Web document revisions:
┌────────

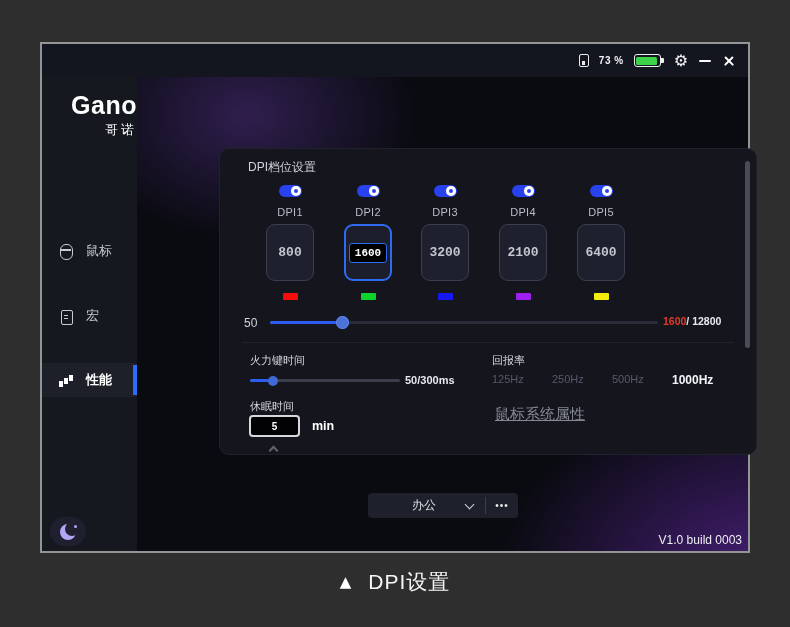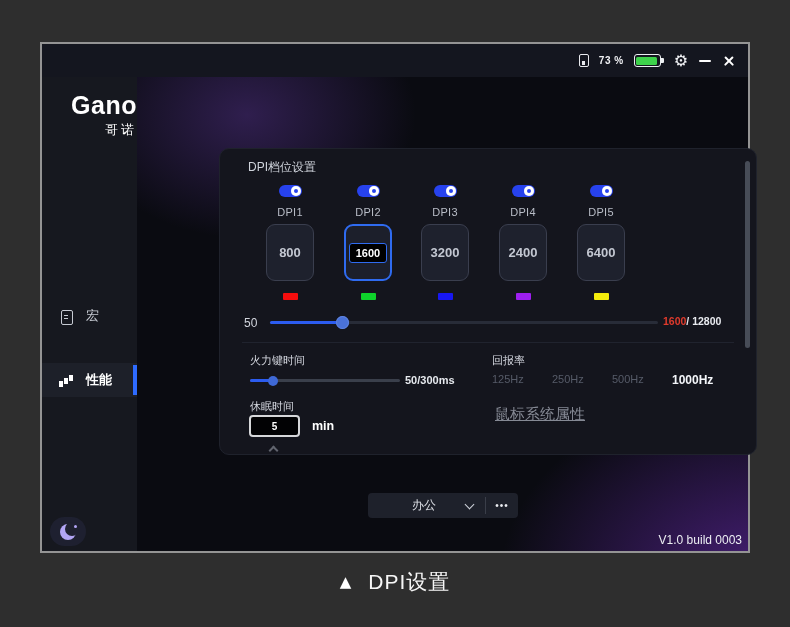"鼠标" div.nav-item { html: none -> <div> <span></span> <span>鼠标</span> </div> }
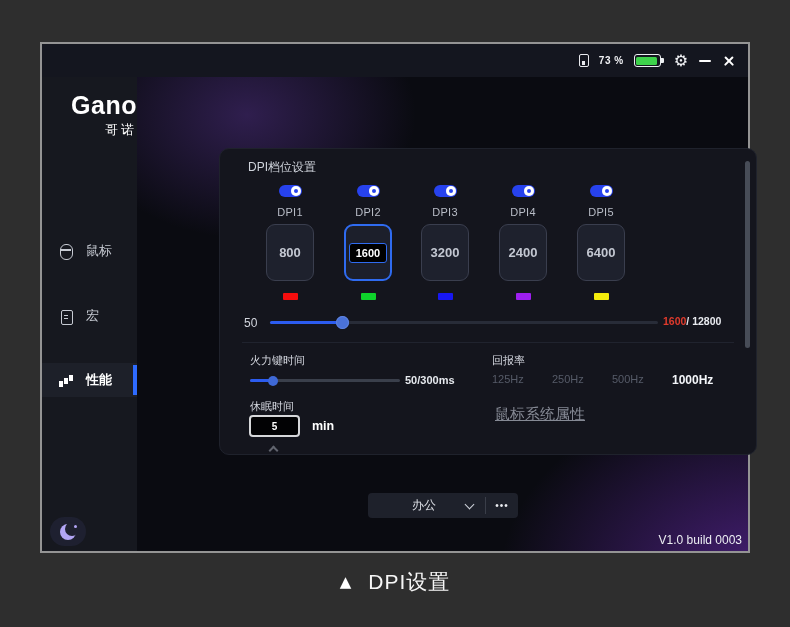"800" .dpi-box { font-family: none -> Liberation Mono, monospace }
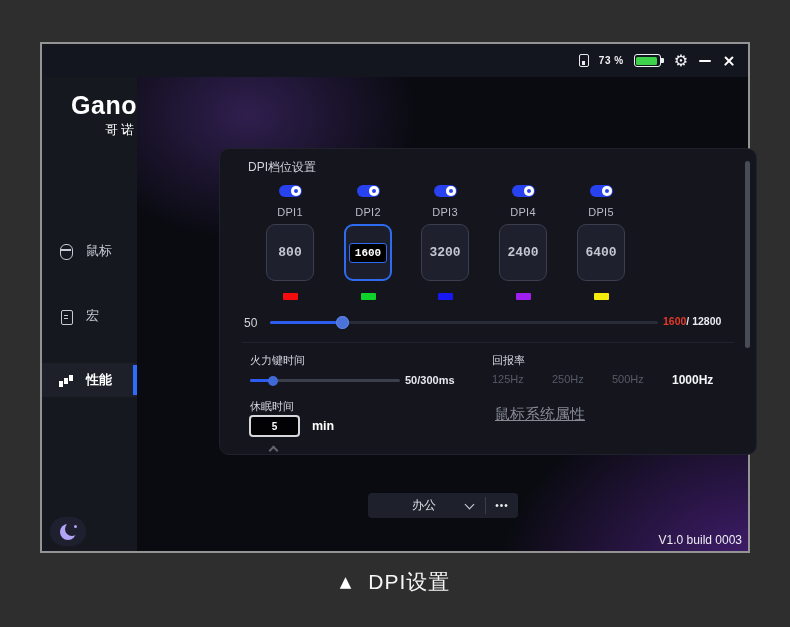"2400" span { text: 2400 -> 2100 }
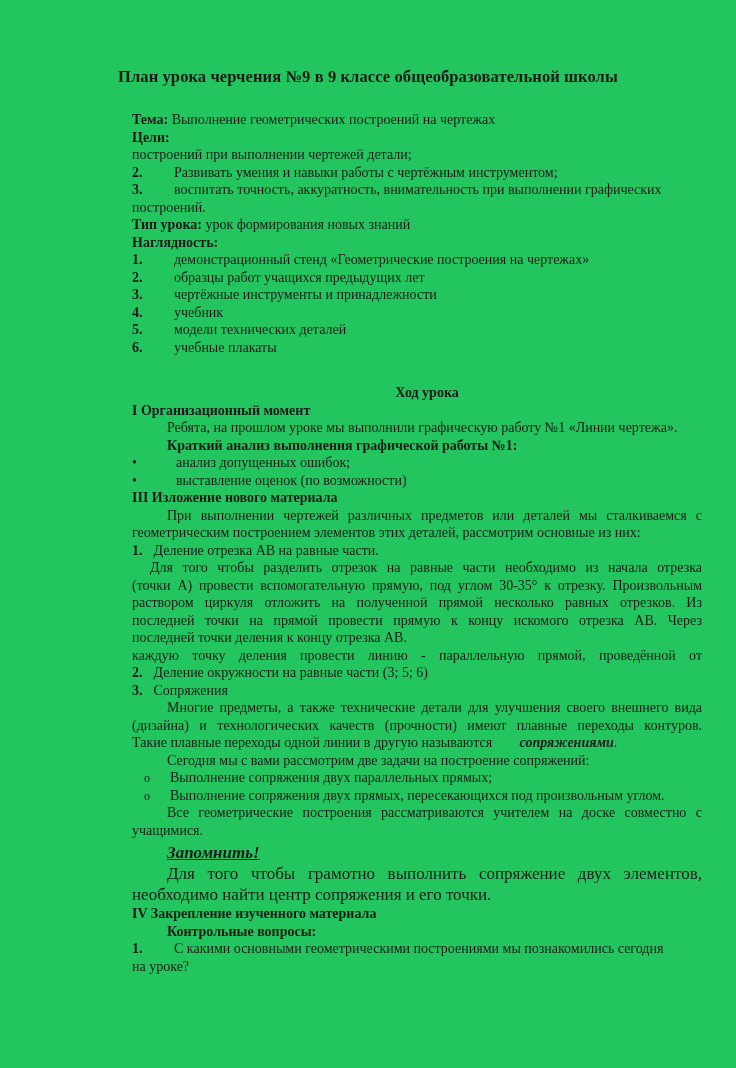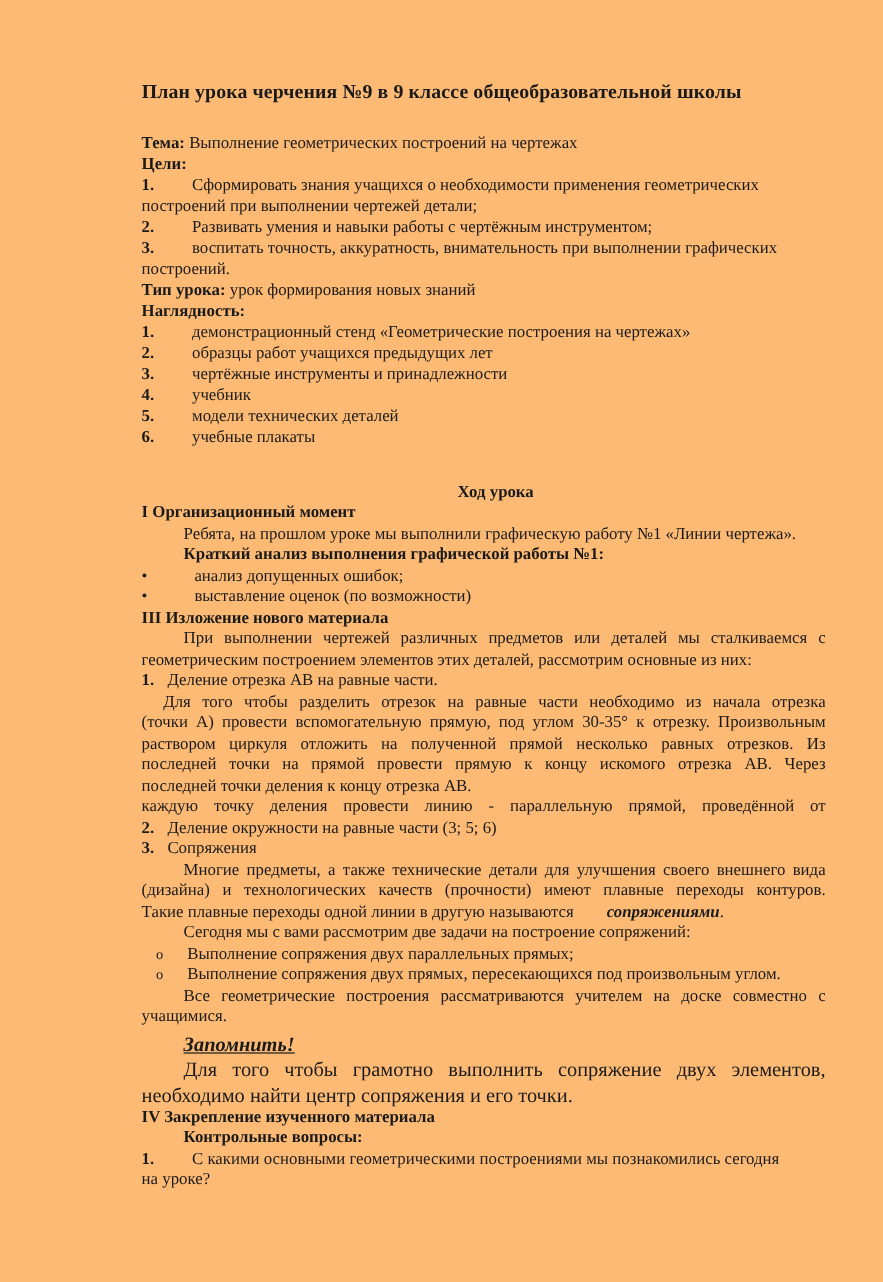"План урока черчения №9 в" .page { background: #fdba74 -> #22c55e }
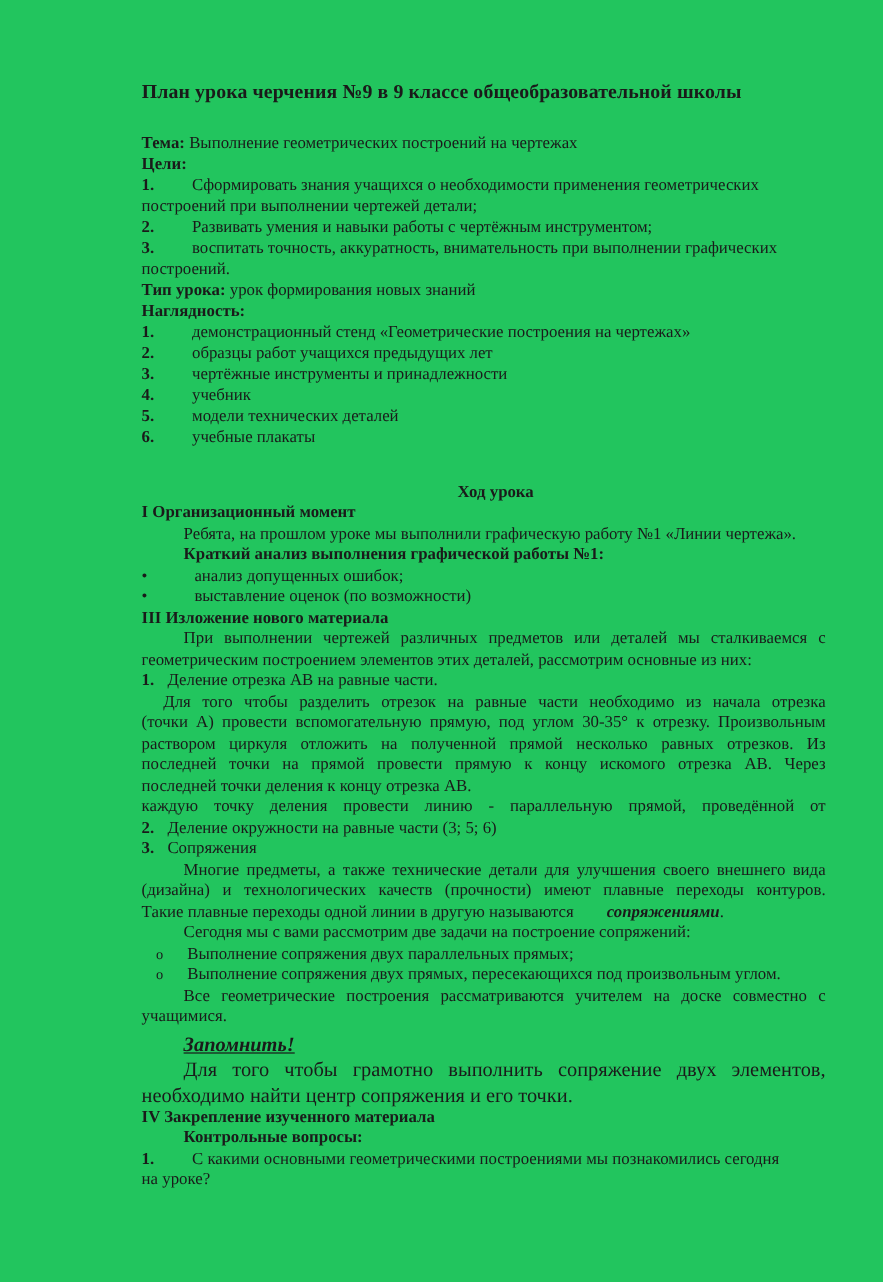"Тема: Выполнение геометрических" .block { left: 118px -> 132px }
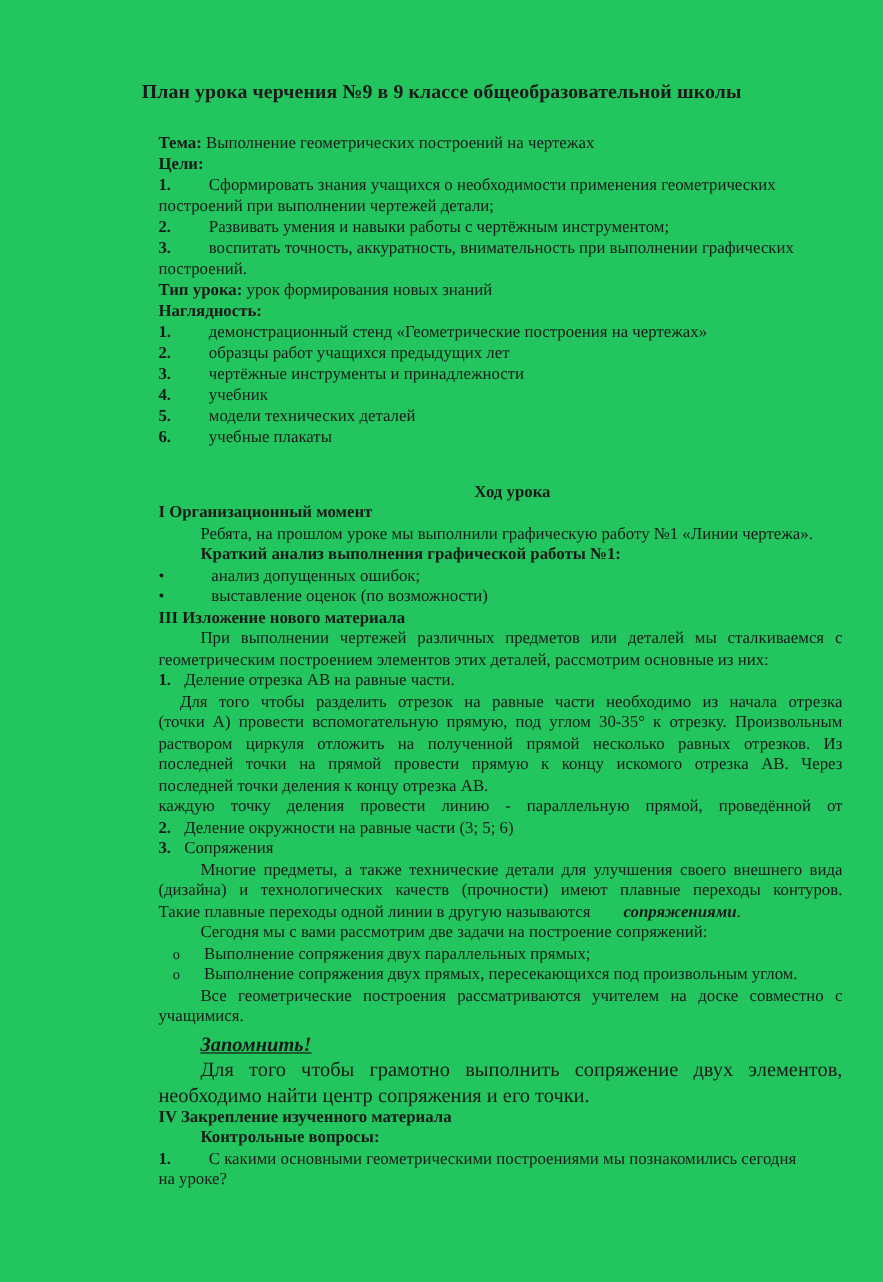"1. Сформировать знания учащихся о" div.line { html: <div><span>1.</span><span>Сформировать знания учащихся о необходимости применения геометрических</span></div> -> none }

└────────

● **Requirement**
Restate the data word for word while omitting each picture.

● **Result below**
"鼠标" div.nav-item { html: none -> <div> <span></span> <span>鼠标</span> </div> }
"800" .dpi-box { font-family: none -> Liberation Mono, monospace }
"2400" span { text: 2400 -> 2100 }
"План урока черчения №9 в" .page { background: #fdba74 -> #22c55e }
"Тема: Выполнение геометрических" .block { left: 118px -> 132px }
"1. Сформировать знания учащихся о" div.line { html: <div><span>1.</span><span>Сформировать знания учащихся о необходимости применения геометрических</span></div> -> none }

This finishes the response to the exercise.